Travelling at Lightning Speed
Complying with the Financial Action Task Force’s (FATF’s) Travel Rule (also known as Recommendation 16) creates a multitude of challenges for virtual asset service providers (VASPs), which readers of this blog will be intimately familiar with.
In this article, we want to highlight two ways in which those challenges are, somewhat surprisingly, considerably less of a concern for payments on the Lightning Network (or similar layer 2 networks, although we will focus on Lightning here).
Currently, this will most likely be of theoretical interest only, as most parties will only be interested in a solution which works across all assets, including base-layer ones.
Pull and Push Payments
Base-layer payments and transactions on the Lightning Network differ in many characteristics, such as latency or fee levels. The most fundamental, though, is that payments on the Lightning Network follow a pull pattern instead of a push pattern: Receivers generate an invoice submitted out-of-band to the sender, who then initiates the payment. The invoice is linked to a specific amount and expires after a timeout.
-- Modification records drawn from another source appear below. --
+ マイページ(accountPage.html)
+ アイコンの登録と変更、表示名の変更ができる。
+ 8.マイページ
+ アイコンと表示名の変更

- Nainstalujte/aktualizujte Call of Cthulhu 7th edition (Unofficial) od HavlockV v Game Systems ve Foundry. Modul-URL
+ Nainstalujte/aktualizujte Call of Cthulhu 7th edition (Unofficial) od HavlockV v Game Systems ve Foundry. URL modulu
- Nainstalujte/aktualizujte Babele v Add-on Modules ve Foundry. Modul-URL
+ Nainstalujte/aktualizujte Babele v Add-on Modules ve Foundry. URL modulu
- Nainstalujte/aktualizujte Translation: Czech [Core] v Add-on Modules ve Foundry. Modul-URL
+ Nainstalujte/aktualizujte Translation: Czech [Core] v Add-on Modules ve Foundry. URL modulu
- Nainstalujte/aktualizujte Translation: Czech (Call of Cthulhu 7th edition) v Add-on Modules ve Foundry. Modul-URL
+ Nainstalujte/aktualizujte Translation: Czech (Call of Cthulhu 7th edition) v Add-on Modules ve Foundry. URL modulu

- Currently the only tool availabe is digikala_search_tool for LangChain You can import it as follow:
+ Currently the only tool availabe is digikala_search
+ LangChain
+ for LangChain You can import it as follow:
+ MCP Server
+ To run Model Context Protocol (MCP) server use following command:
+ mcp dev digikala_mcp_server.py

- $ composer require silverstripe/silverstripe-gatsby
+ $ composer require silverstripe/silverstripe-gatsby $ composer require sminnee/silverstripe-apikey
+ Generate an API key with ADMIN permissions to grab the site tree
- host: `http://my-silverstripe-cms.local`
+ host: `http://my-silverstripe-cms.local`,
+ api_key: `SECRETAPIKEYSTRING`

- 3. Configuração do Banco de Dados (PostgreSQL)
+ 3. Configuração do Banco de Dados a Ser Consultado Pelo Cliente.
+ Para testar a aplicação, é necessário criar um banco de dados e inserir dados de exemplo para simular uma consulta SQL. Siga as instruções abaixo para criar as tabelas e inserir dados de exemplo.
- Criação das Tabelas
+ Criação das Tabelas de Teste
For layer 2 payments, it is thus possible to avoid unwanted incoming payments, something which is fundamentally impossible on the base layer once a recipient address is known. This is of interest because the FATF Travel Rule implies some requirements on the conditions under which incoming payments should be accepted. For example, it is much easier for a VASP to avoid incoming payments from unverified unhosted wallets or from other VASPs if Travel Rule information cannot be exchanged.
Attaching Data to Payments
Lightning payments can contain a data payload that is attached to the payment. This becomes possible because the payment is only transmitted across a route through the network but never published to the base ledger for eternity.
Thus, even full chat clients have been implemented on the Lightning Network, where chat messages are transmitted as payloads on vanishingly small payments.
This transmission mode closely resembles the initial intention of the Travel Rule, where the associated information "travels" together with the payment, something which has quickly turned out to be infeasible and undesirable on base layer networks.
This is of more than symbolic significance, as the simultaneous mode avoids a host of problems frequently encountered in the context of the Travel Rule, such as correlating Travel Rule payloads with payments, or gaining assurance of reception.
As alluded to in the beginning, few parties nowadays will want to constrain their solution in a way that works only for layer two assets. However, two current trends may alleviate this shortcoming in the future:
First, layer two networks are constantly gaining relative popularity as base layer fee levels rise.
Secondly, and somewhat more strikingly, a few different schemes have been proposed where assets other than Lighting-Bitcoin can be exchanged on the Lightning Network (for example, Taro or RGB). This development would make the above improvements open for other assets as well.